F: Put a banana on your head, and start a stopwatch. Then wait for someone to notice it, and stop the stopwatch. Then you can see how long it took.
B: And what will that tell you?
F: How long it took.
B: And what does knowing how long it took tell you?
F: I guess just how long it took for that one person that one time.
B: How can you know more?
F: Do it lots of times, maybe. Then I'd know how long it takes for lots of people, and maybe I'd learn something. Also, I'd probably have a really yucky banana.

Dinner at friends' house.

B: F, you have to eat something.
F: There's nothing here that I like.
B: What about the meatballs? You liked those last time.
F: No, I didn't.
B: How many did you eat?
F: Eight, I think.

First two books read on her own. Not even a little surprised what they were.

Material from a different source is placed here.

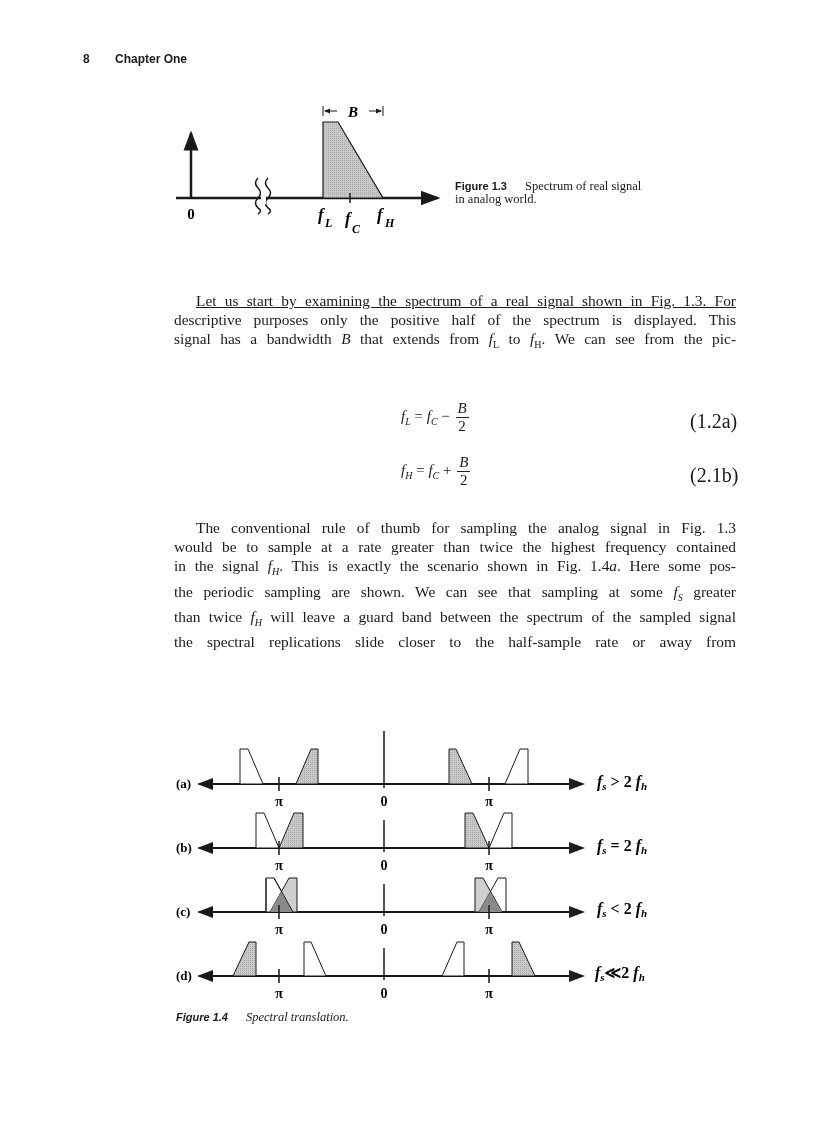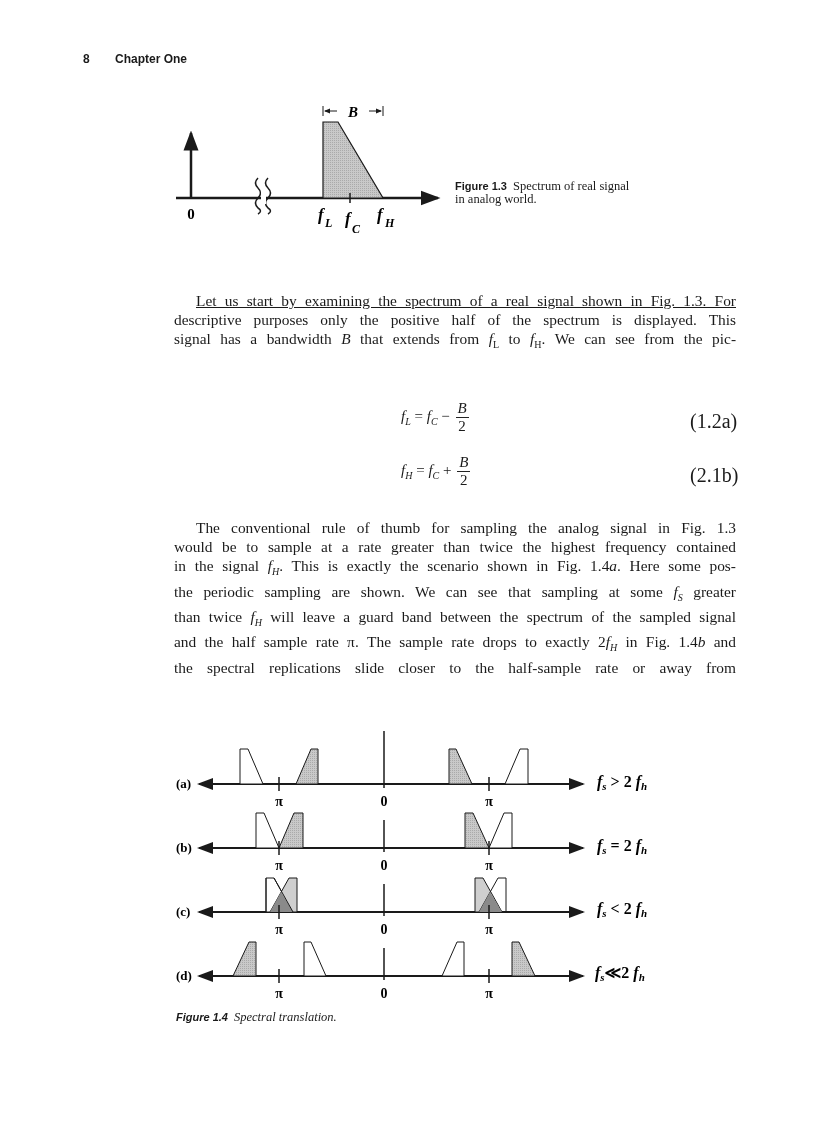"Figure 1.3" .cap b { margin-right: 6px -> 18px }
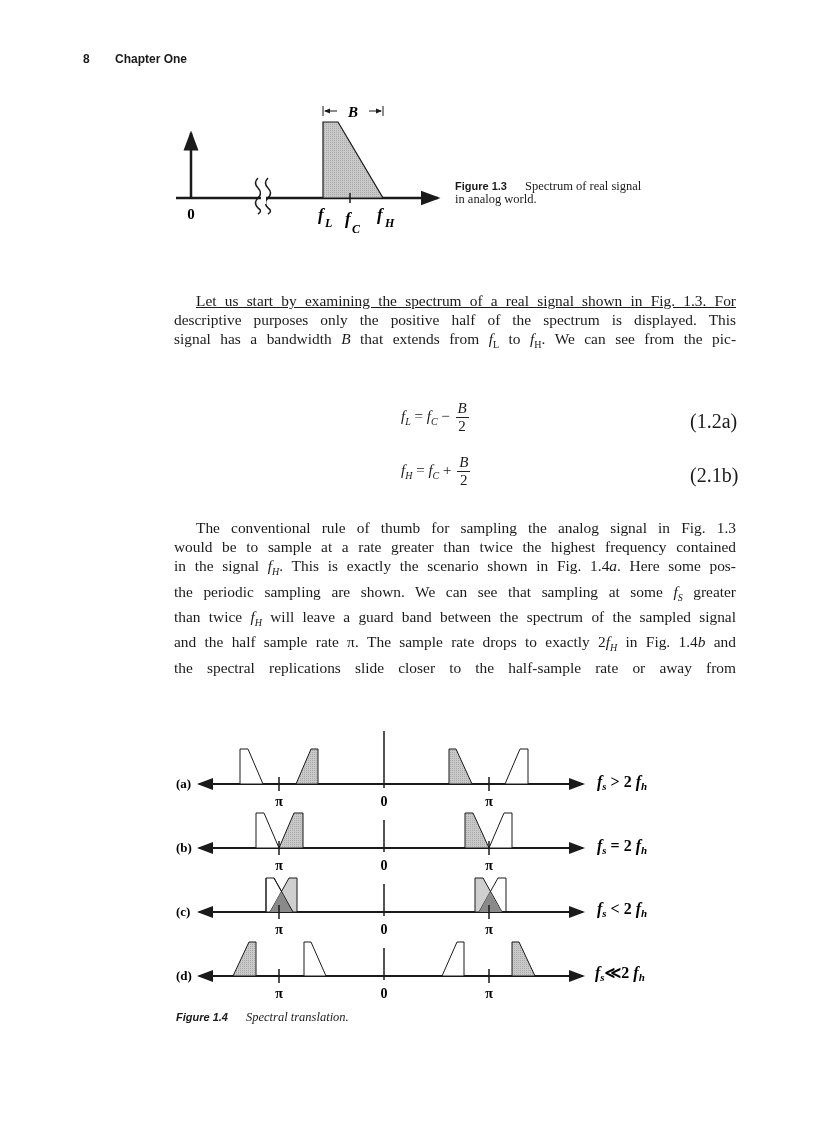"and the half sample rate" span.ln { html: <span><span>and the half sample rate π. The sample rate drops to exactly 2</span><i>f</i><sub><i>H</i></sub><span> in Fig. 1.4</span><i>b</i><span> and</span></span> -> none }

And then, sometimes, you nail it.

F hates that his birthday and party always fall during Christmas break, and that we never have it together enough to get invites out early enough, and so mostly the school kids he wants to invite don't come.

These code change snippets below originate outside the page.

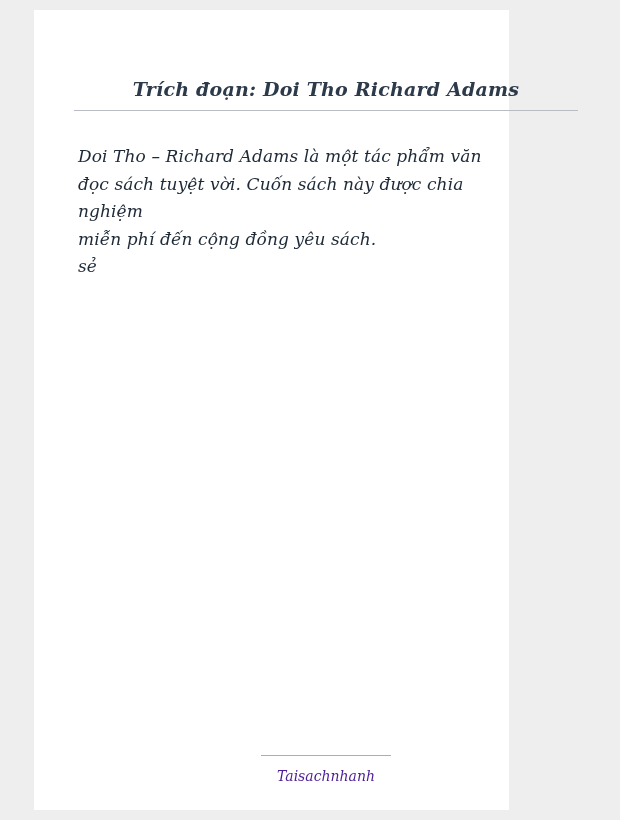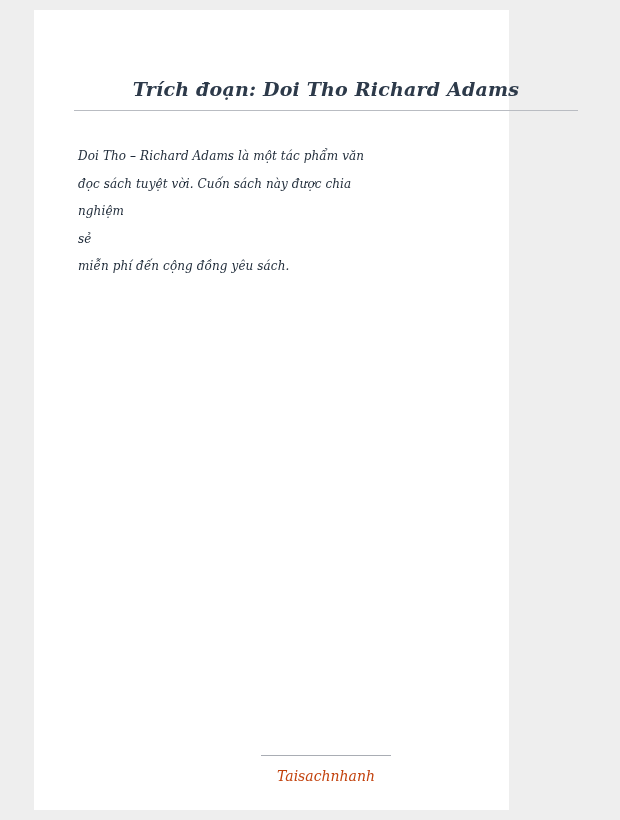"Doi Tho – Richard Adams" .body-text { font-size: 12px -> 17px }
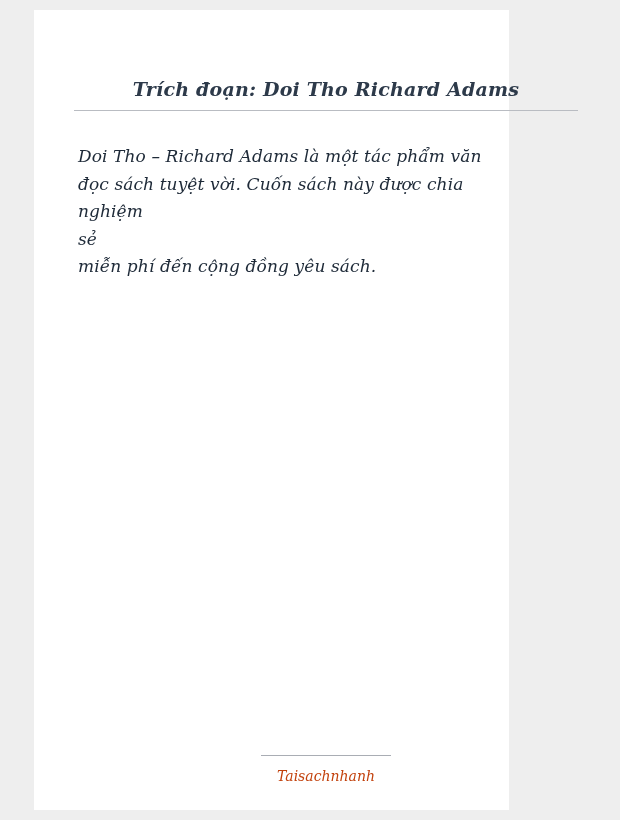"sẻ" span.line { order: before "miễn phí đến cộng đồng" -> after "miễn phí đến cộng đồng" }
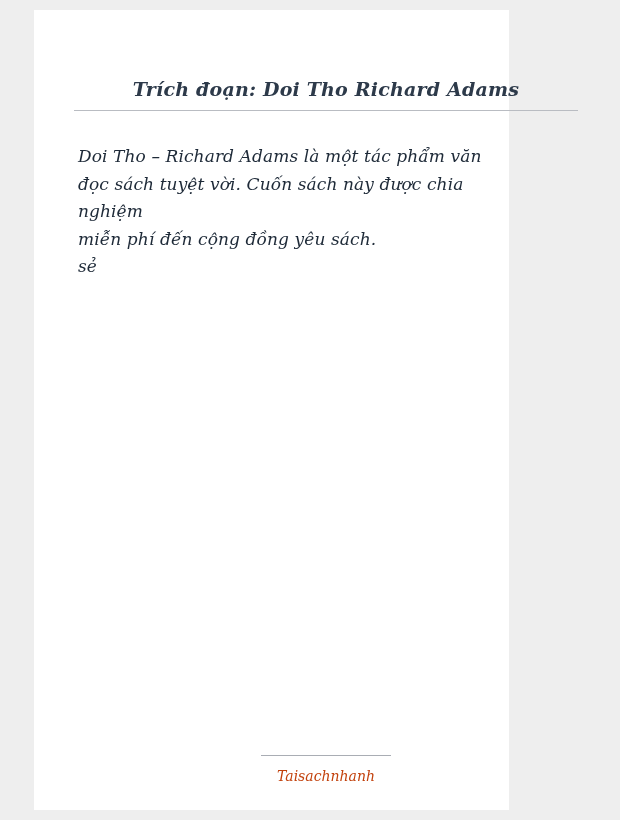"Taisachnhanh" .footer-text { color: #c2410c -> #4c1d95 }
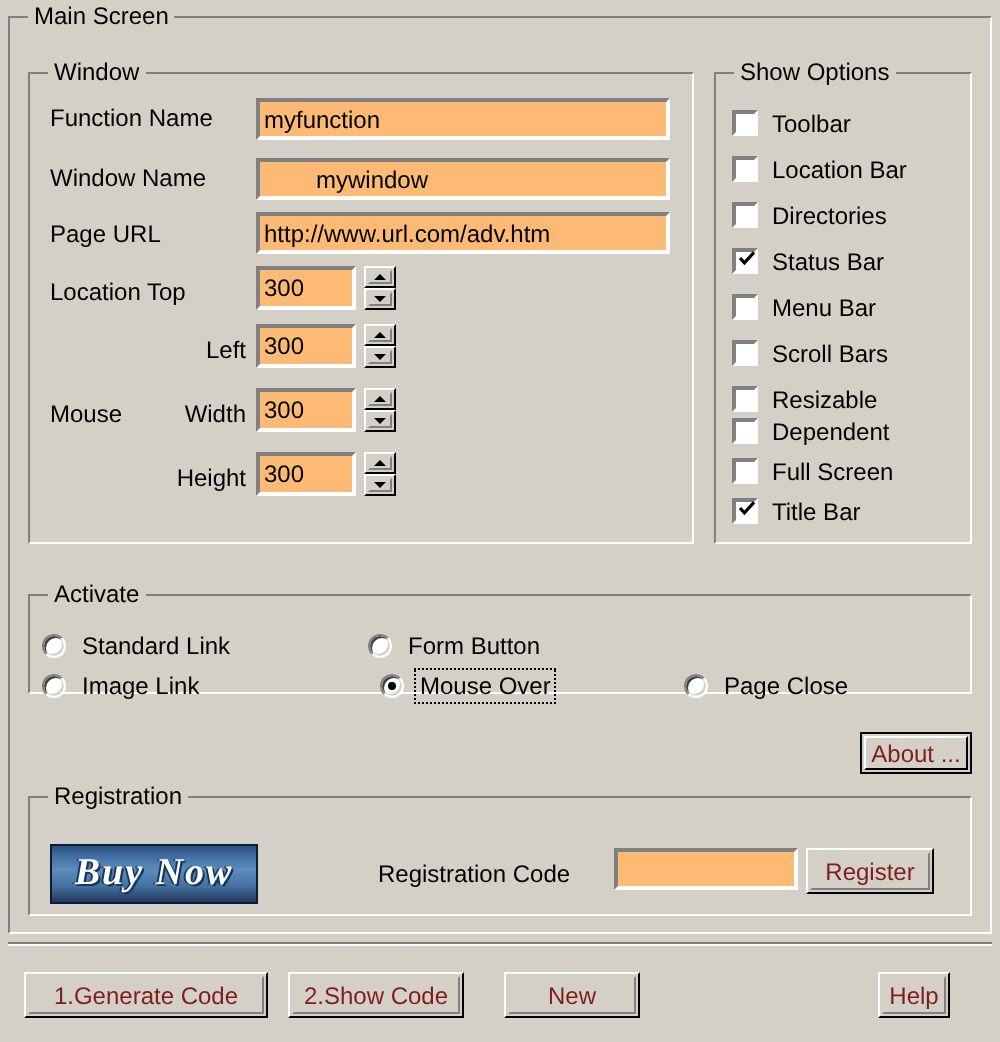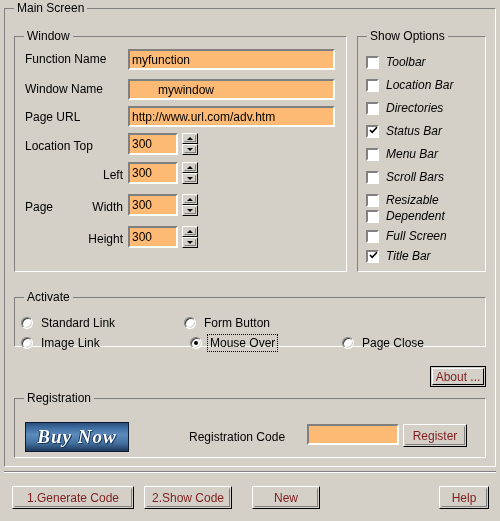"Toolbar" .cbrow { align-items: flex-end -> center; font-style: italic -> none }
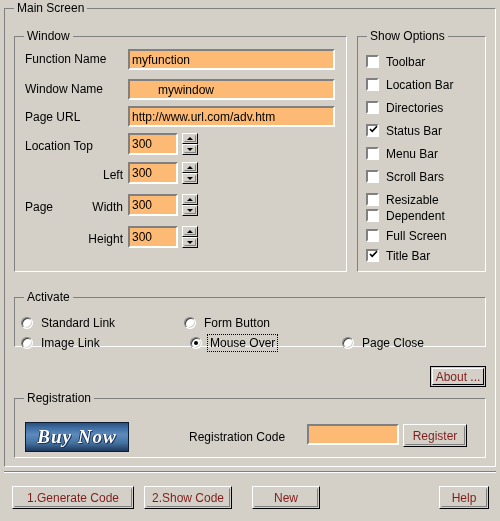"Page" div.lbl { text: Page -> Mouse }
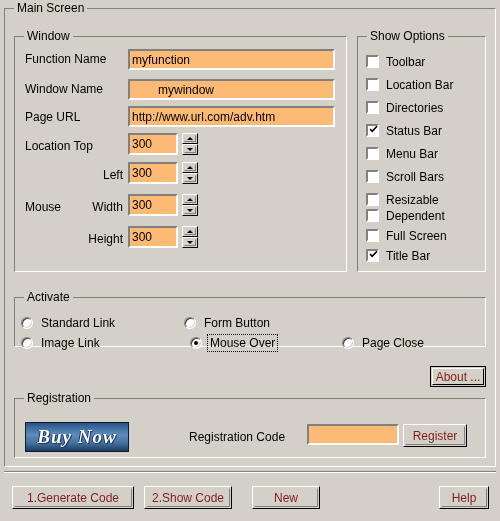"Help" div.btn { width: 50px -> 36px }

So we got e-invites out more than two weeks before the party. Which feels like nailing it.

There were four people with whom I'd never communicated electronically, who I hadn't heard back from. So I bought paper invites, and I filled out the details and F addressed them.

I figured he'd bring 'em to school tomorrow, but he talked me into driving him to those four houses so he could hand-deliver them. He went up to the houses by himself (well, his sister insisted on joining him, but he went without me). Totally filled him with joy to see his school friends outside of school, and to have something fun to give them.

Then on the way home, he casually mentioned that he had done some algebra in school today. I bought him an algebra book over the summer, but we abandoned that project pretty early due to his lack of interest, which is fine. I knew he had been lugging the book to school in his backpack, but I thought he was, um, carrying it around as a talisman. Turns out when he finishes his other work he (and one of the kids we delivered an invite to) work on algebra problems on their own. He had no idea what he was doing, but he was having fun.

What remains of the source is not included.